As a full service station, non-music programming includes CNN Radio, agriculture news, market reports, and specialized weather reports. KFIL is an affiliate of the Linder Farm Network. KFIL also broadcasts a tradio program called "Swap Shop" and a community calendar bulletin each weekday.

Weekend programming includes five hours of local church services and other Christian programming on Sunday mornings. Sports programming on KFIL includes local high school football, high school basketball, high school baseball, and high school softball during the season, KFIL Sports Round-up with sports director Devon Krueger each weekday, and Coaches Corner on Saturday mornings from August through April.

==History==
===Borgen era===
This station received its original construction permit on May 21, 1966. It began regular broadcast operations in June 1966, with 500 watts of power. The station was assigned the call sign "KFIL" by the FCC. The station was originally licensed to serve the community of Preston, Minnesota.

The station was originally owned and operated by KFIL, Inc., with Obed Samuel "O.B." Borgen as president of the corporation. In October 1991, ownership of KFIL, Inc., was transferred to sons Michael S. Borgen and Jeffrey T. Borgen. The station stayed in the Borgen family's control for more than 37 years. Obed Borgen died in July 1999.

===Cumulus era===
In December 2003, Michael S. Borgen and Jeffrey T. Borgen sold KFIL, Inc., to Cumulus Media through its Cumulus Broadcasting, LLC, subsidiary.

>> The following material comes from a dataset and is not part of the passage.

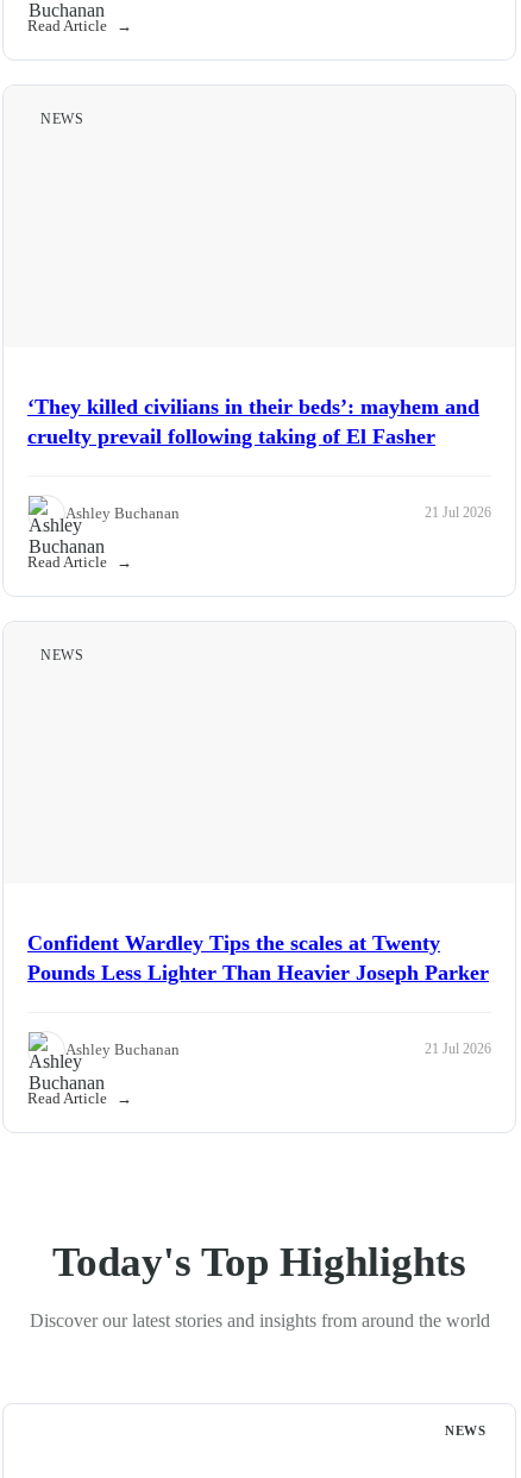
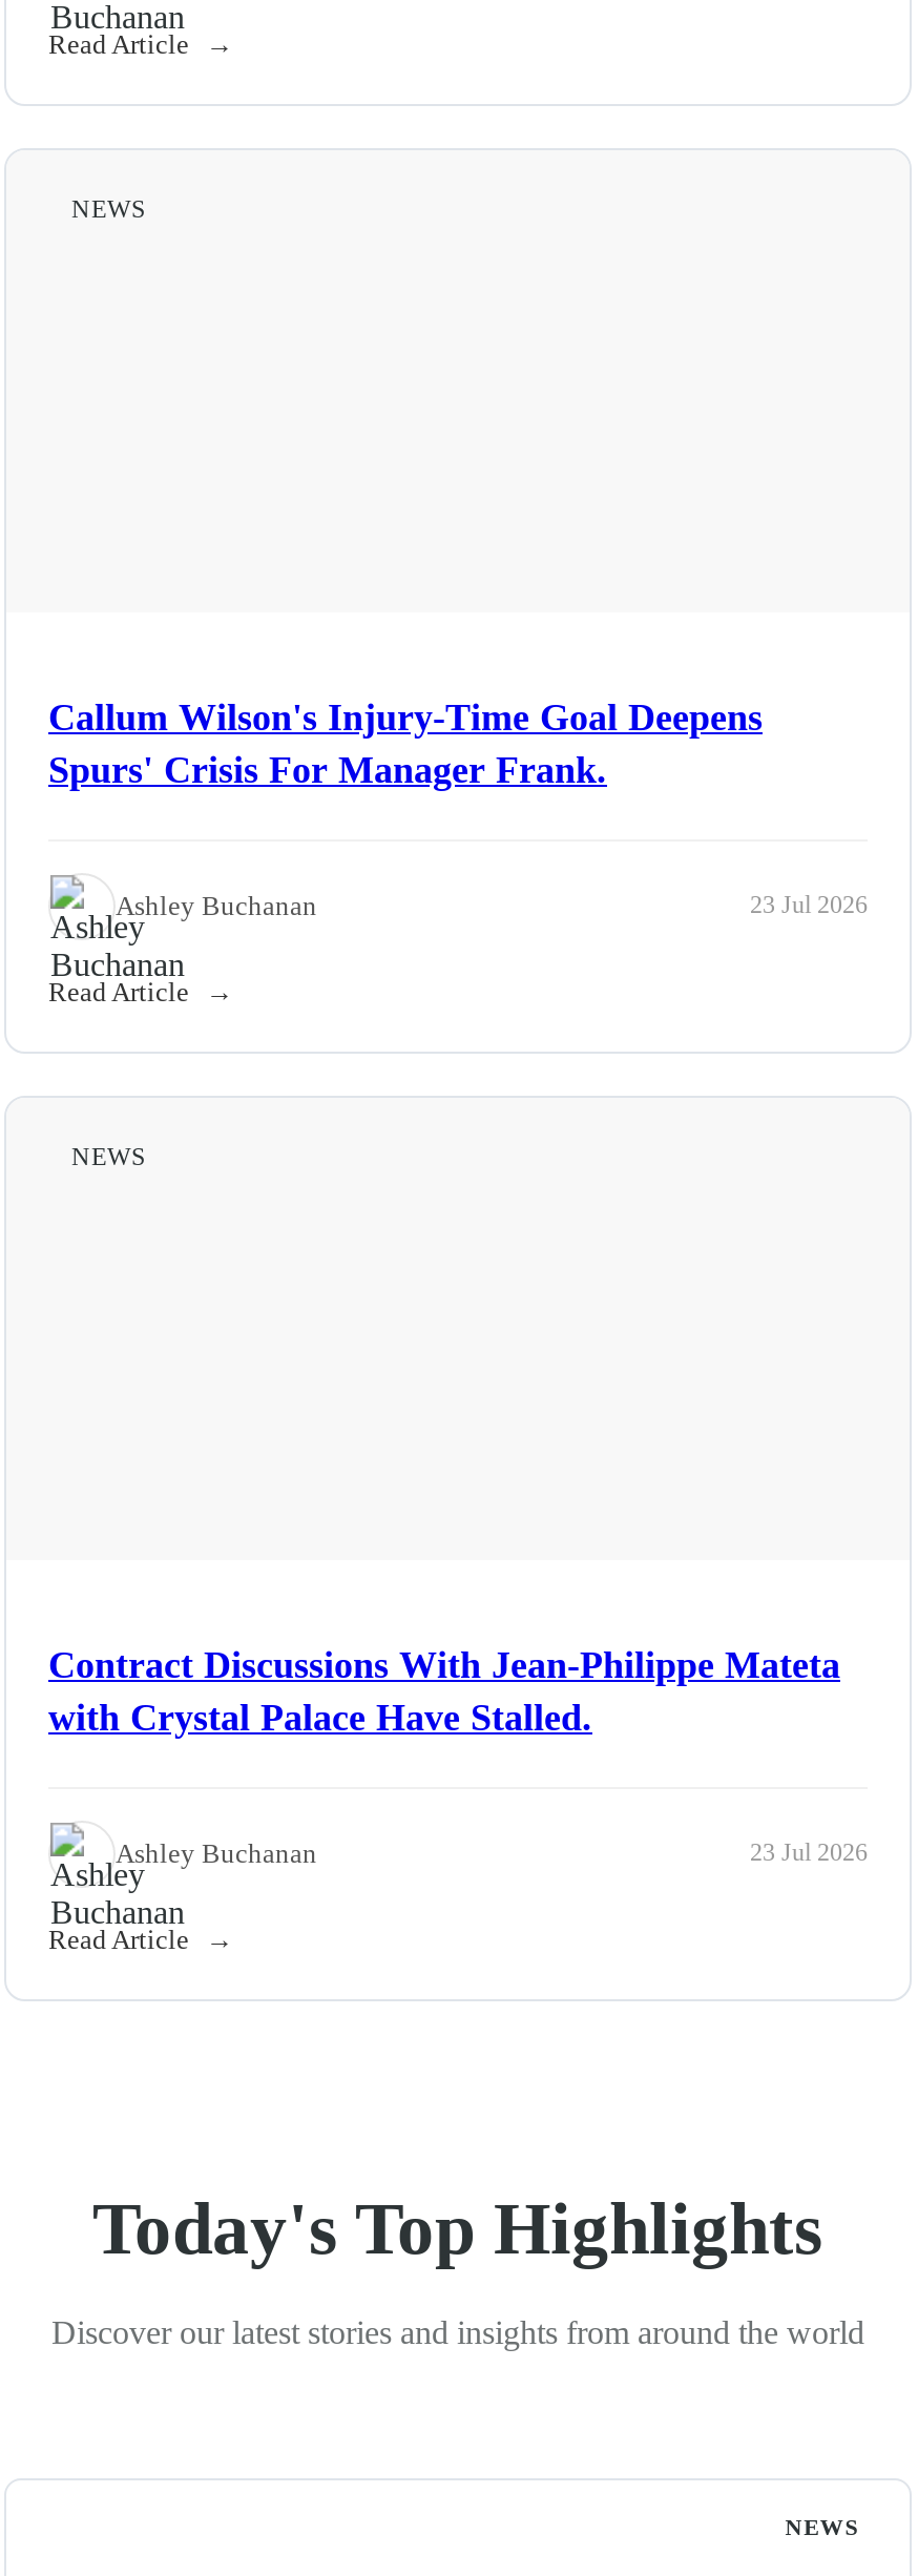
[27,394,479,448] ‘They killed civilians in their beds’: mayhem and | cruelty prevail following taking of El Fasher -> [48,696,763,790] Callum Wilson's Injury-Time Goal Deepens | Spurs' Crisis For Manager Frank.
[425,504,491,521] 21 Jul 2026 -> [750,890,868,919] 23 Jul 2026
[27,931,489,984] Confident Wardley Tips the scales at Twenty | Pounds Less Lighter Than Heavier Joseph Parker -> [48,1643,840,1738] Contract Discussions With Jean-Philippe Mateta | with Crystal Palace Have Stalled.
[425,1041,491,1057] 21 Jul 2026 -> [750,1838,868,1867] 23 Jul 2026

The published combined sale price of KFIL, KFIL-FM, and KVGO (through KVGO, Inc.) was $3,000,000. The deal gained FCC approval on February 5, 2004, and the transaction was consummated on March 30, 2004. The broadcast license for KFIL was formally transferred from KFIL, Inc., to Cumulus Licensing, LLC, on December 31, 2004.

Longtime KFIL/KFIL-FM air personality Mike Sveen retired from broadcasting in 2007. The former announcer, sports reporter, and Preston, Minnesota, city council member had worked at KFIL/KFIL-FM for more than 25 years.

===Townsquare era===
On August 30, 2013, a deal was announced in which Townsquare Media would acquire 53 Cumulus stations, including KFIL, for $238 million. The deal was part of Cumulus' acquisition of Dial Global; Townsquare and Dial Global were both controlled by Oaktree Capital Management. The sale to Townsquare was completed on November 14, 2013.

Townsquare planned on selling the station to Bluff Country Community Radio LLC in April 2024, for $100,000, but a month later withdrew the application to transfer the station. KFIL would have become non-commercial. Townsquare had already closed KFIL's studios in Preston that February. KFIL-FM was not part of the sale.

Townsquare took KFIL off the air on July 1, 2026, due to cited economic conditions; the company has taken multiple AM stations silent across its footprint since 2024, and would have one year to return the station to the air before the FCC cancels the license automatically or if Townsquare turns in its license before that date. KFIL-FM remains in operation.